WHAT THIS TASK INVOLVES: Find how many lines in the material below hold the word "none". Reply with that figure alone.
(DATA SUPPLIED begins)
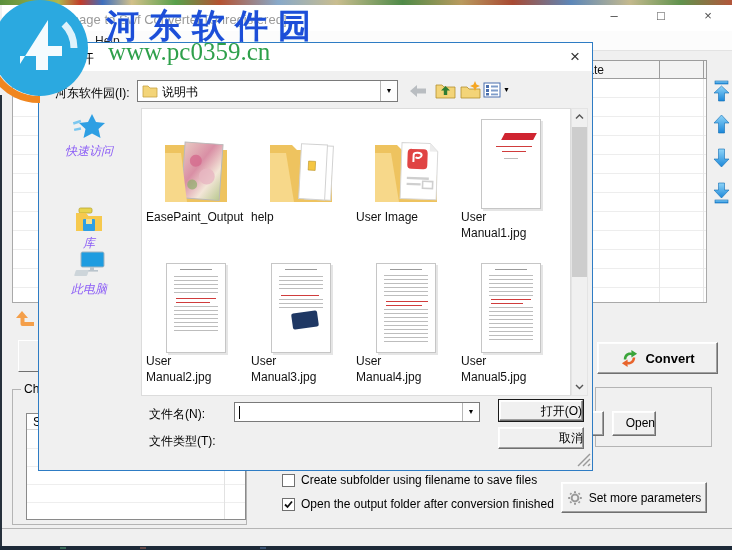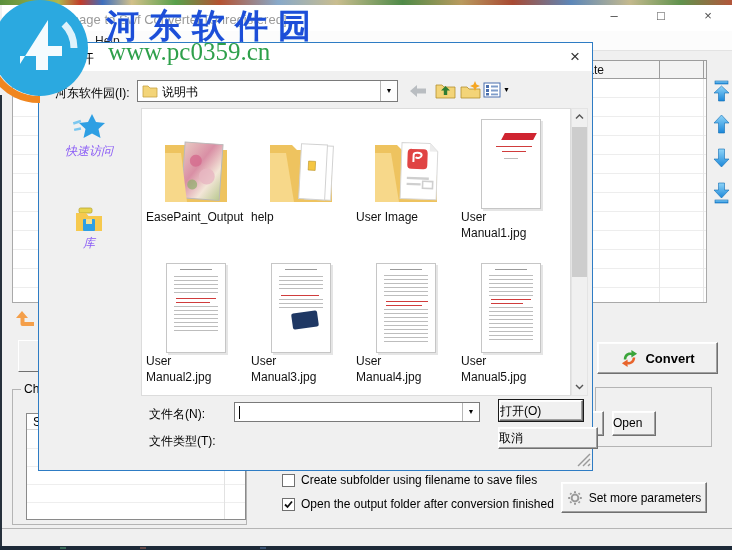--- a/index.html
+++ b/index.html
@@ -36,21 +36,21 @@
 
   
   .groupbox { border:1px solid #b4b4b4; }
   .group-label { position:absolute; top:-8px; left:8px; background:#f0f0f0; padding:0 3px; font-size:12px; }
   .left-list { position:absolute; left:13px; top:23px; width:220px; height:107px; background:#fff; border:1px solid #8a8a8a; }
   .left-list .lhead { position:absolute; left:0; top:0; right:0; height:16px; border-bottom:1px solid #d6d6d6; font-size:12px; padding:1px 0 0 6px; }
   .left-list .lrows { position:absolute; left:0; top:17px; right:0; bottom:0;
       background:repeating-linear-gradient(to bottom,#fff 0 17px,#eee 17px 18px); }
 
   
-  .btn3d { background:#f0f0f0; border:1px solid #707070; border-top-color:#fff; border-left-color:#fff; box-shadow:inset -1px -1px 0 #a0a0a0, inset 1px 1px 0 #fdfdfd; font-size:12px; text-align:left; }
+  .btn3d { background:#f0f0f0; border:1px solid #707070; border-top-color:#fff; border-left-color:#fff; box-shadow:inset -1px -1px 0 #a0a0a0, inset 1px 1px 0 #fdfdfd; font-size:12px; text-align:right; }
   .convert-btn { left:597px; top:342px; width:121px; height:32px; display:flex; align-items:center; justify-content:center; gap:6px; font-weight:bold; font-size:13px; }
   .setparams-btn { left:561px; top:482px; width:146px; height:31px; display:flex; align-items:center; justify-content:center; gap:6px; }
   .open-btn-main { left:612px; top:411px; width:44px; height:25px; line-height:23px; }
   .hidden-btn { left:560px; top:411px; width:44px; height:25px; }
   .right-group { left:595px; top:387px; width:117px; height:60px; }
 
   .checkrow { position:absolute; display:flex; align-items:center; gap:6px; }
   .checkbox { width:13px; height:13px; background:#fff; border:1px solid #707070; position:relative; flex:0 0 13px; }
 
   .status-div { left:2px; top:528px; width:730px; height:1px; background:#b5b5b5; }
@@ -289,20 +289,33 @@
     <span>
       <svg width="28" height="25" viewBox="0 0 28 25">
           <rect x="4" y="1" width="13" height="5" rx="1.5" fill="#e8d44e" stroke="#b8a42e" stroke-width=".8"></rect>
           <path d="M1 6 h10 l2.5 3 H27 v15 H1 z" fill="#f6c94e"></path>
           <rect x="8" y="12" width="12" height="12" rx="1" fill="#2e9fe3"></rect>
           <rect x="11" y="12" width="6" height="5" fill="#f6df8e"></rect>
         </svg>
     </span>
     <div class="side-label">库</div>
   </div>
+  <div class="side-item" style="left:17px;top:208px">
+    <span>
+      <svg width="32" height="27" viewBox="0 0 32 27">
+          <rect x="8" y="1" width="23" height="15" rx="1.5" fill="#1e9ce0" stroke="#9fb3bf" stroke-width="1"></rect>
+          <rect x="17" y="16" width="4" height="3" fill="#b9c4cc"></rect>
+          <rect x="13" y="19" width="12" height="1.6" fill="#b9c4cc"></rect>
+          <g fill="#cdd5da">
+            <rect x="1" y="19" width="13" height="6" rx="1" transform="skewX(-18)" transform-origin="1 25"></rect>
+          </g>
+        </svg>
+    </span>
+    <div class="side-label">此电脑</div>
+  </div>
 
   <div class="file-area"></div>
   <div class="scrollbar">
     <span class="sb-btn" style="top:0">
       <svg width="15" height="16" viewBox="0 0 15 16">
           <polyline points="4,9.5 7.5,6 11,9.5" fill="none" stroke="#555" stroke-width="1.4"></polyline>
         </svg>
     </span>
     <div class="sb-thumb"></div>
     <span class="sb-btn" style="bottom:0">
@@ -429,21 +442,21 @@
   <div class="combo" style="left:195px;top:359px;width:246px;height:20px">
     <input style="position: absolute; left: 3px; top: 1px; width: 218px; height: 16px; border: none; outline: none; font-size: 12px; font-family: inherit;" value="">
     <span class="abs" style="left:4px;top:3px;width:1px;height:13px;background:#000"></span>
     <span class="combo-arrow" style="line-height:18px">▼</span>
   </div>
   <div class="abs" style="left:459px;top:356px;width:86px;height:23px;border:1px solid #1a1a1a;background:#f0f0f0">
     <div class="btn3d" style="width:100%;height:100%;line-height:20px">打开(O)</div>
   </div>
 
   <span class="dlg-label" style="left:110px;top:390px">文件类型(T):</span>
-  <div class="abs btn3d" style="left:459px;top:384px;width:100px;height:22px;line-height:20px">取消</div>
+  <div class="abs btn3d" style="left:459px;top:384px;width:86px;height:22px;line-height:20px">取消</div>
 
   <span class="grip">
     <svg width="16" height="16" viewBox="0 0 16 16">
         <g stroke="#9a9a9a" stroke-width="1.4">
           <path d="M15 3 L3 15"></path>
           <path d="M15 8 L8 15"></path>
           <path d="M15 13 L13 15"></path>
         </g>
       </svg>
   </span>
(DATA SUPPLIED ends)
RESULT FOR THIS EXERCISE: 2